In spite of the taxi, in spite of the gobbled dinner, they were late. The concert had begun.
“Never mind,” said Gumbril. “We shall get in in time for the minuetto. It’s then that the fun really begins.”
“Sour grapes,” said Emily, putting her ear to the door. “It sounds to me simply too lovely.”
They stood outside, like beggars waiting abjectly at the doors of a banqueting-hall—stood and listened to the snatches of music that came out tantalizingly from within. A rattle of clapping announced at last that the first movement was over; the doors were thrown open. Hungrily they rushed in. The Sclopis Quartet and a subsidiary viola were bowing from the platform. There was a chirrup of tuning, then preliminary silence. Sclopis nodded and moved his bow. The minuetto of Mozart’s G minor Quintet broke out, phrase after phrase, short and decisive, with every now and then a violent sforzando chord, startling in its harsh and sudden emphasis.

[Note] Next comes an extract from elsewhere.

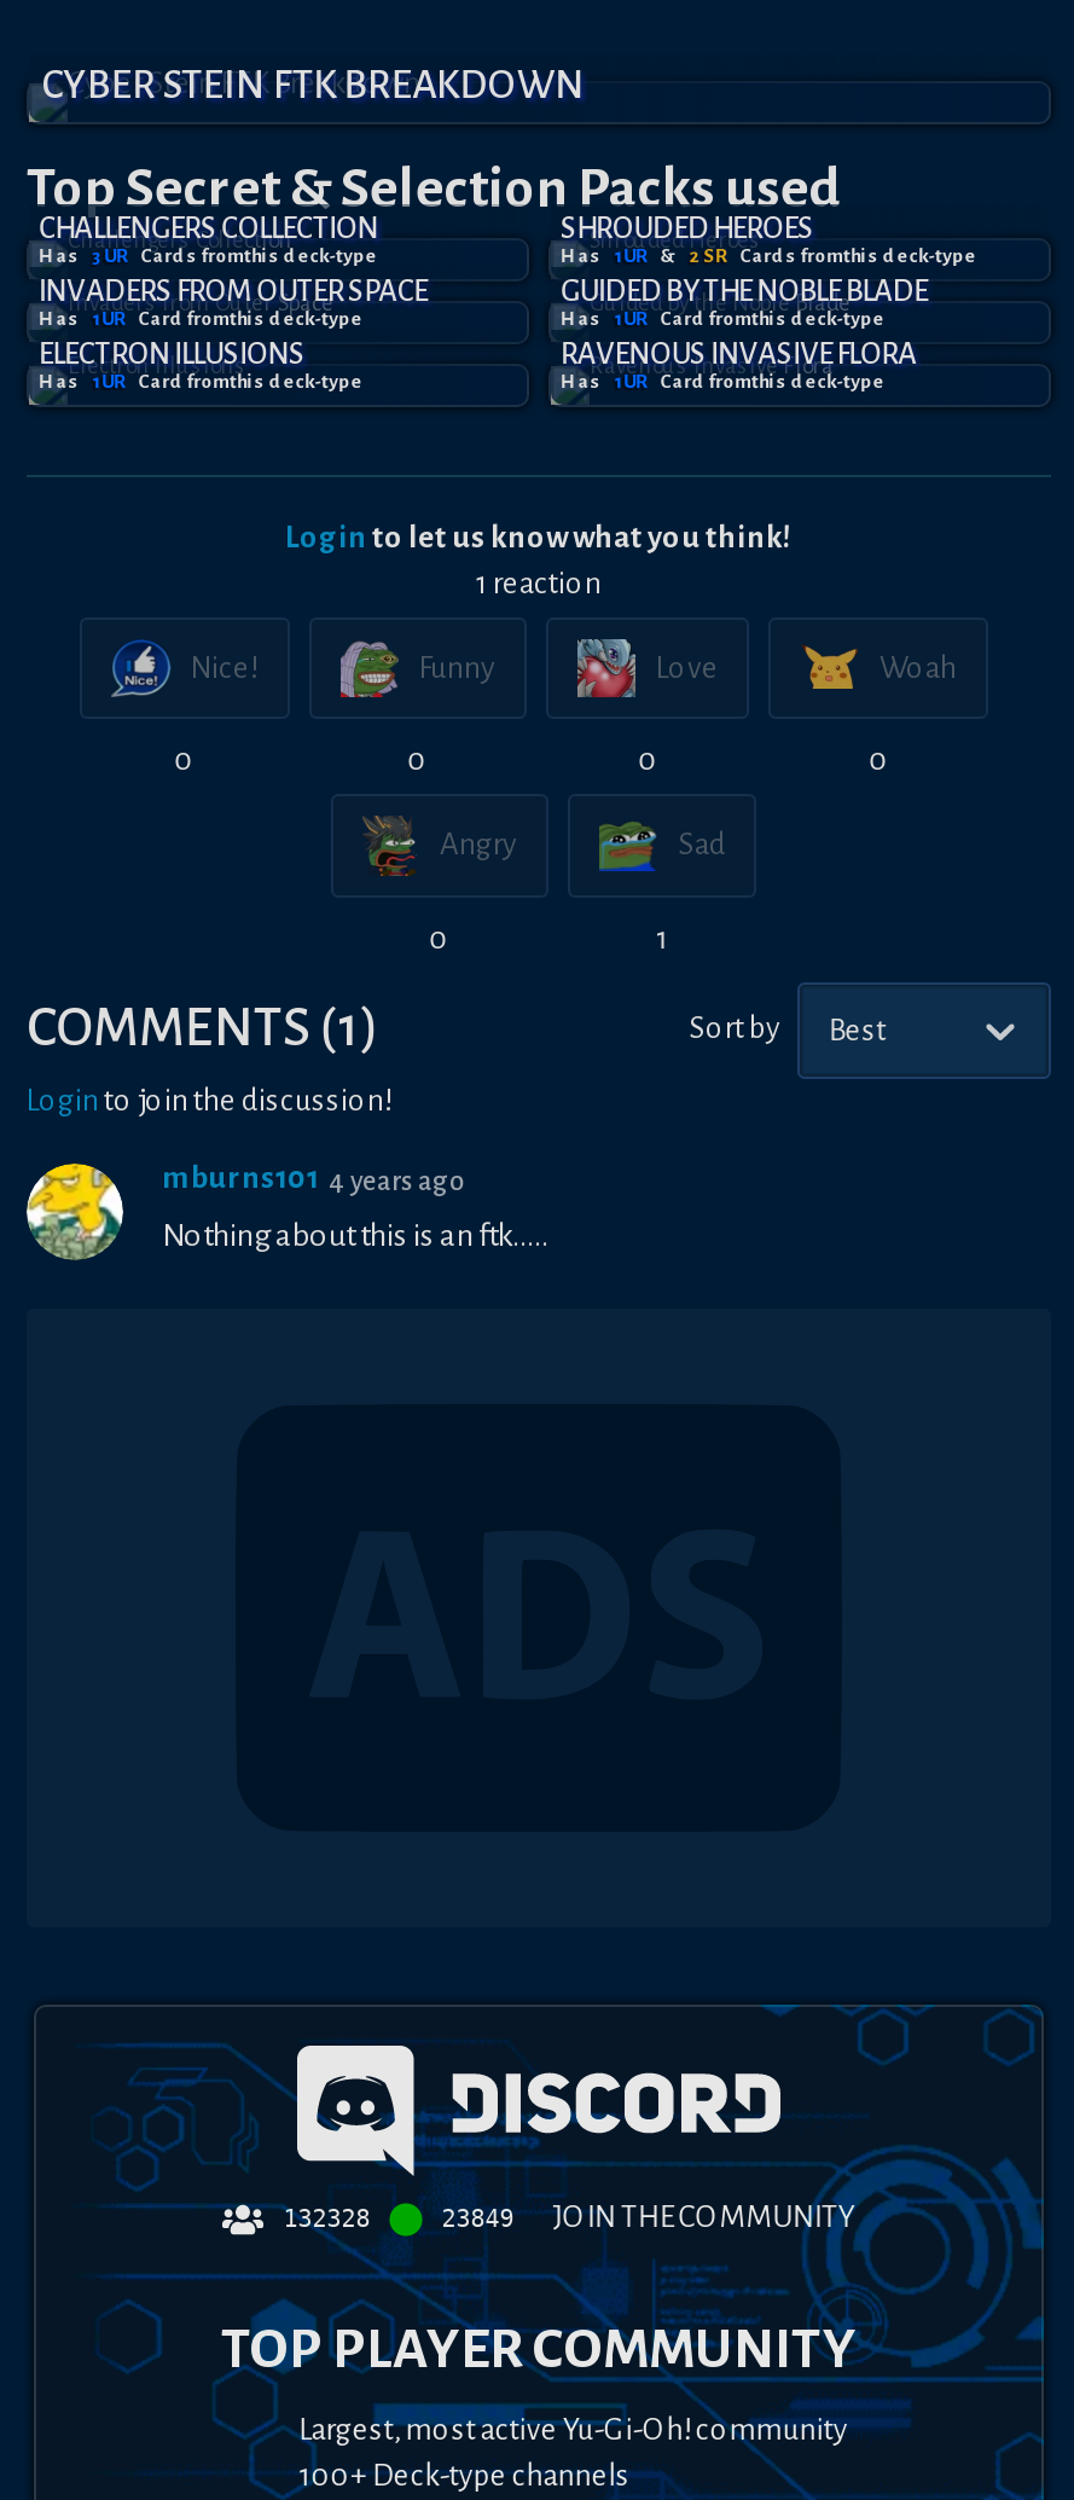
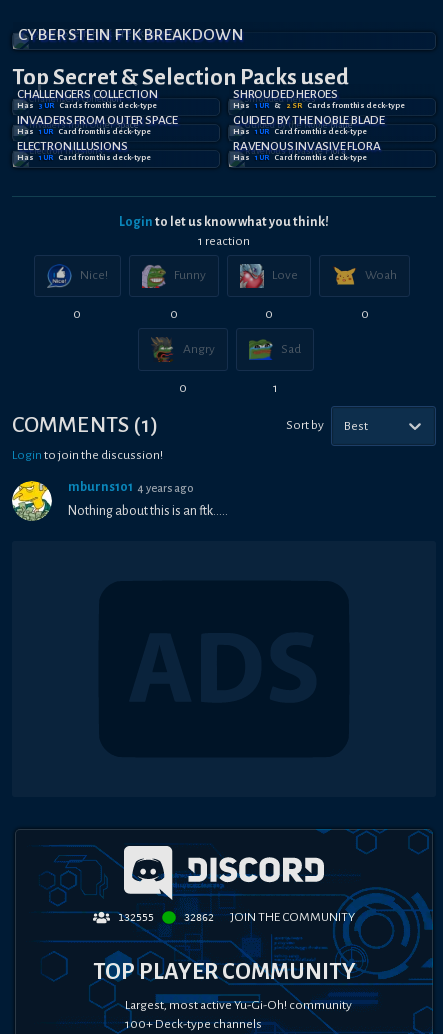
[283,2205,370,2232] 132328 -> [118,912,154,923] 132555
[442,2200,855,2234] 23849 JOIN THE COMMUNITY -> [184,910,355,924] 32862 JOIN THE COMMUNITY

Minuetto—all civilization, Mr. Mercaptan would have said, was implied in the delicious word, the delicate, pretty thing. Ladies and precious gentlemen, fresh from the wit and gallantry of Crebillon-haunted sofas, stepping gracefully to a pattern of airy notes. To this passion of one who cries out, to this obscure and angry argument with fate how would they, Gumbril wondered, how would they have tripped it?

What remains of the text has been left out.